:: Material provided ::
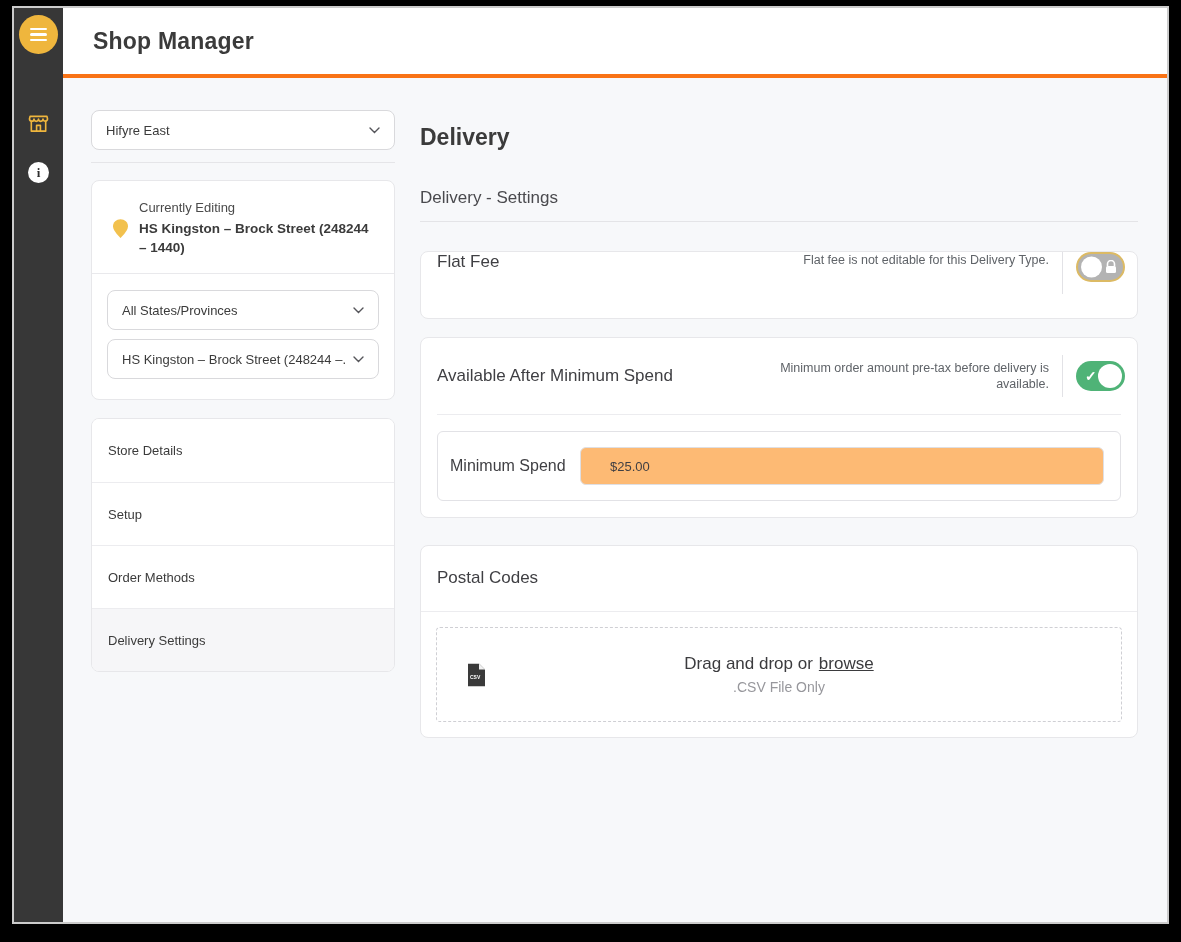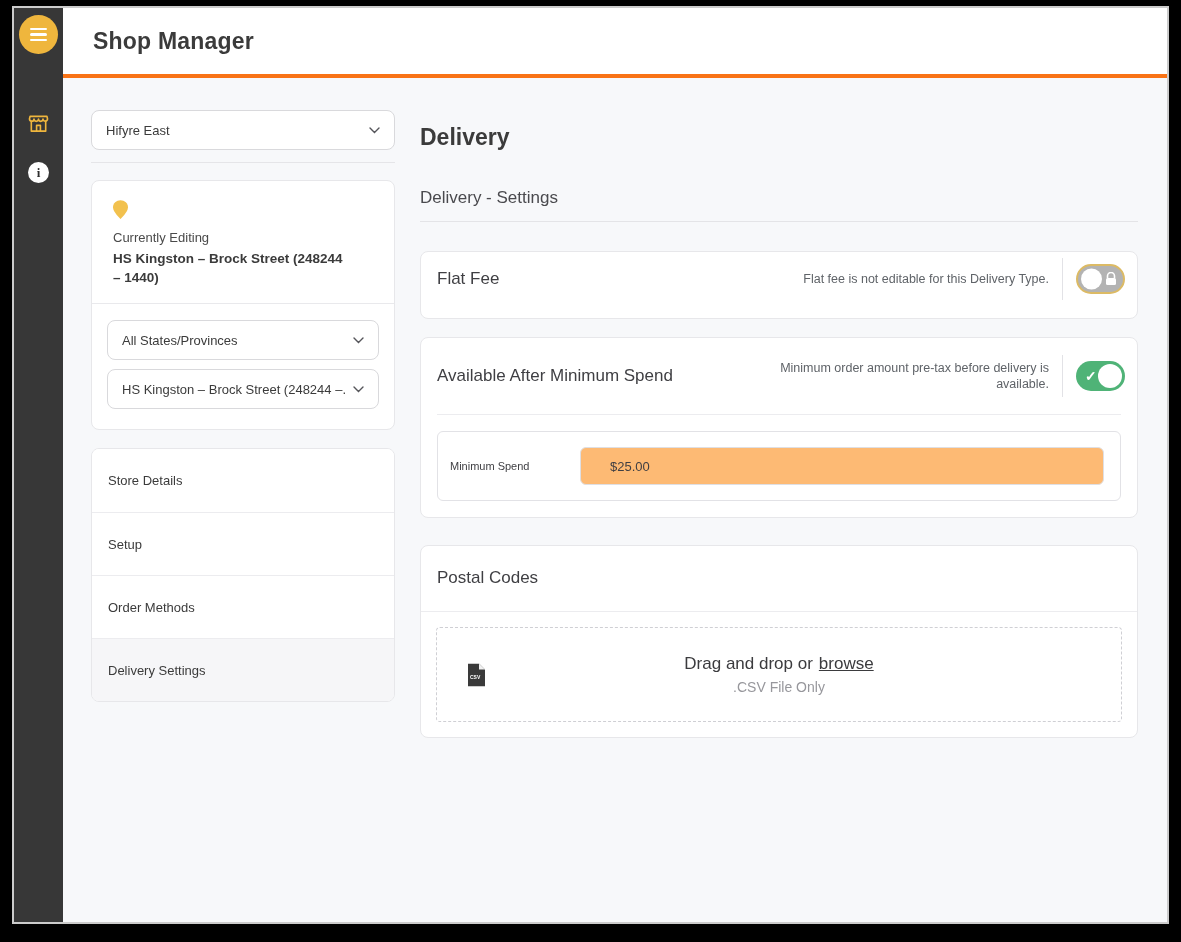--- a/index.html
+++ b/index.html
@@ -31,21 +31,21 @@
   .select { background:#fff; border:1px solid #d9d9dc; border-radius:8px; height:40px; width:100%;
             display:flex; align-items:center; justify-content:space-between; padding:0 14px;
             font-size:13px; color:#3b3b3b; cursor:pointer; white-space:nowrap; overflow:hidden; }
   .select .val { overflow:hidden; text-overflow:clip; }
   .chev { flex-shrink:0; margin-left:8px; line-height:0; }
   .left-divider { border:none; border-top:1px solid #e5e5e8; margin:12px 0 17px; }
 
   .card { background:#fff; border:1px solid #e7e7ea; border-radius:8px; }
 
   .editing-card { padding:19px 15px 20px; }
-  .editing-row { display:flex; align-items:flex-start; gap:11px; padding-left:6px;flex-direction:column; }
+  .editing-row { display:flex; align-items:center; gap:11px; padding-left:6px; }
   .editing-label { font-size:13px; color:#4a4a4a; margin-bottom:4px; }
   .editing-name { font-size:13.5px; font-weight:bold; color:#3b3b3b; line-height:19px; max-width:240px; }
   .editing-divider { border:none; border-top:1px solid #e9e9ec; margin:16px -15px 16px; }
   .editing-card .select + .select { margin-top:9px; }
 
   .nav-card { margin-top:18px; overflow:hidden; }
   .nav-item { height:63px; display:flex; align-items:center; padding:0 16px; font-size:13px;
               color:#3b3b3b; cursor:pointer; border-top:1px solid #ececef; background:#fff; }
   .nav-item:first-child { border-top:none; }
   .nav-item.active { background:#f6f6f8; }
@@ -53,39 +53,39 @@
   
   .content { flex:1; margin-left:25px; min-width:0; }
   .page-title { font-size:23px; font-weight:bold; color:#3b3b3b; margin-top:14px; }
   .section-title { margin-top:37px; font-size:17px; color:#4a4a4e; }
   .content-divider { border:none; border-top:1px solid #e4e4e7; margin-top:13px; }
 
   .card-title { font-size:17px; color:#3f3f43; }
   .hint { font-size:12.5px; color:#5f6368; text-align:right; line-height:16px; margin-left:auto; }
   .vdiv { width:1px; height:42px; background:#e2e2e6; margin:0 13px; flex-shrink:0; }
 
-  .flat-card { margin-top:29px; height:68px; display:flex; align-items:center; padding:0 12px 12px 16px; }
+  .flat-card { margin-top:29px; height:68px; display:flex; align-items:flex-start; padding:0 12px 12px 16px; }
 
   .toggle { position:relative; width:49px; height:30px; border-radius:16px; flex-shrink:0; cursor:pointer; }
   .toggle-locked { background:#b3b3b3; border:2px solid #dcba64; }
   .toggle-locked .knob { position:absolute; left:3px; top:50%; transform:translateY(-50%);
                          width:21px; height:21px; border-radius:50%; background:#fff; }
   .toggle-locked .lock { position:absolute; right:6px; top:50%; transform:translateY(-50%); line-height:0; }
   .toggle-on { background:#4fb377; }
   .toggle-on .knob { position:absolute; right:3px; top:3px; width:24px; height:24px; border-radius:50%; background:#fff; }
   .toggle-on .check { position:absolute; left:9px; top:50%; transform:translateY(-52%);
                       color:#fff; font-size:14px; font-weight:bold; }
 
   .min-card { margin-top:18px; }
   .min-head { height:76px; display:flex; align-items:center; padding:0 12px 0 16px; }
   .min-head .hint { max-width:275px; }
   .min-divider { border:none; border-top:1px solid #ececef; margin:0 16px; }
   .min-inner { margin:16px; border:1px solid #e2e2e6; border-radius:6px; display:flex; align-items:center;
                padding:15px 16px 15px 12px; }
-  .min-label { font-size:11px; color:#3f3f43; width:130px; flex-shrink:0; }
+  .min-label { font-size:16px; color:#3f3f43; width:130px; flex-shrink:0; }
   .min-input { flex:1; height:38px; background:#fdba74; border:1px solid #dfdfe3; border-radius:6px;
                font-size:13px; color:#3f3f43; padding:0 29px; font-family:"Liberation Sans", sans-serif; outline:none; }
 
   .postal-card { margin-top:27px; }
   .postal-title { padding:22px 16px 0; }
   .postal-divider { border:none; border-top:1px solid #ececef; margin-top:23px; }
   .dropzone { margin:15px; height:95px; border:1px dashed #cfcfd4; border-radius:4px; position:relative;
               display:flex; flex-direction:column; align-items:center; justify-content:center; cursor:pointer; }
   .csv-badge { position:absolute; left:30px; top:50%; transform:translateY(-50%); line-height:0; }
   .drop-line { font-size:17px; color:#3b3b3e; }

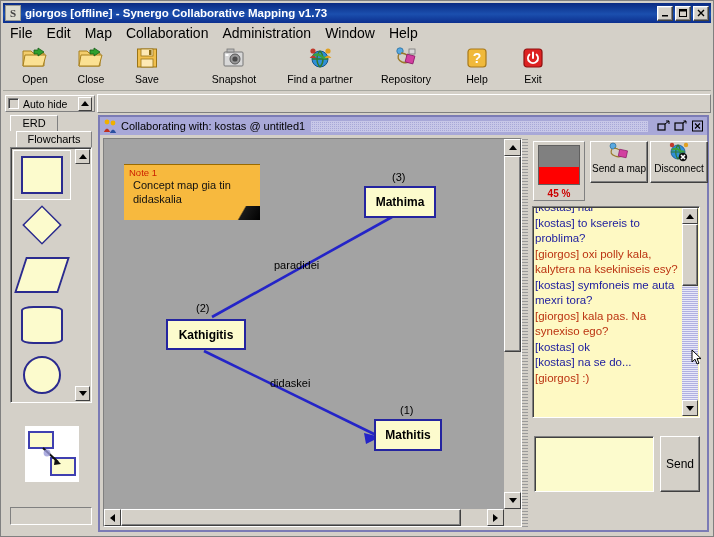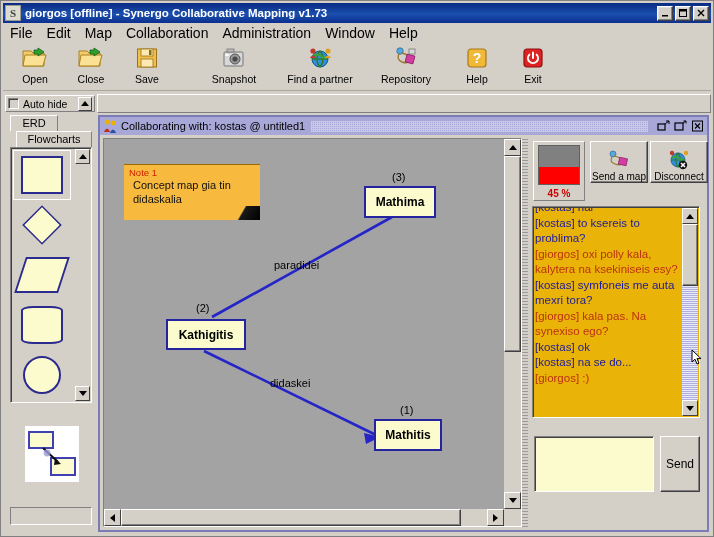--- a/index.html
+++ b/index.html
@@ -253,29 +253,29 @@
   #gauge .pct {
     position: absolute; left: 0; right: 0; bottom: 1px; text-align: center;
     font-size: 10px; font-weight: bold; color: #cc0000;
   }
   .cbtn {
     position: absolute; top: 3px; height: 42px; width: 58px;
     background: #d4d0c8;
     border: 1px solid #fff; border-right-color:#404040; border-bottom-color:#404040;
     box-shadow: inset -1px -1px 0 #808080;
     display: flex; flex-direction: column; align-items: center; justify-content: flex-start;
-    padding-top: 8px;
+    padding-top: 0;
   }
   .cbtn .lbl { font-size: 10px; margin-top: 1px; white-space: nowrap; }
   #btn-sendmap { left: 62px; }
   #btn-disconnect { left: 122px; }
 
   #chatlog-outer {
     position: absolute; left: 4px; top: 68px; right: 4px; height: 212px;
-    background: #eab308;
+    background: #fef9c3;
     border: 1px solid #808080; border-right-color:#fff; border-bottom-color:#fff;
     box-shadow: inset 1px 1px 0 #404040;
   }
   #chatlog {
     position: absolute; left: 2px; top: 1px; right: 18px; bottom: 1px;
     overflow: hidden;
   }
   .chatline { font-size: 11.5px; line-height: 15.5px; white-space: normal; }
   .c-kostas { color: #1a1a9e; }
   .c-giorgos { color: #bb3311; }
:::
Tally the lines above that include "flat", and reply with only the tally.

_Response for this exercise_:
2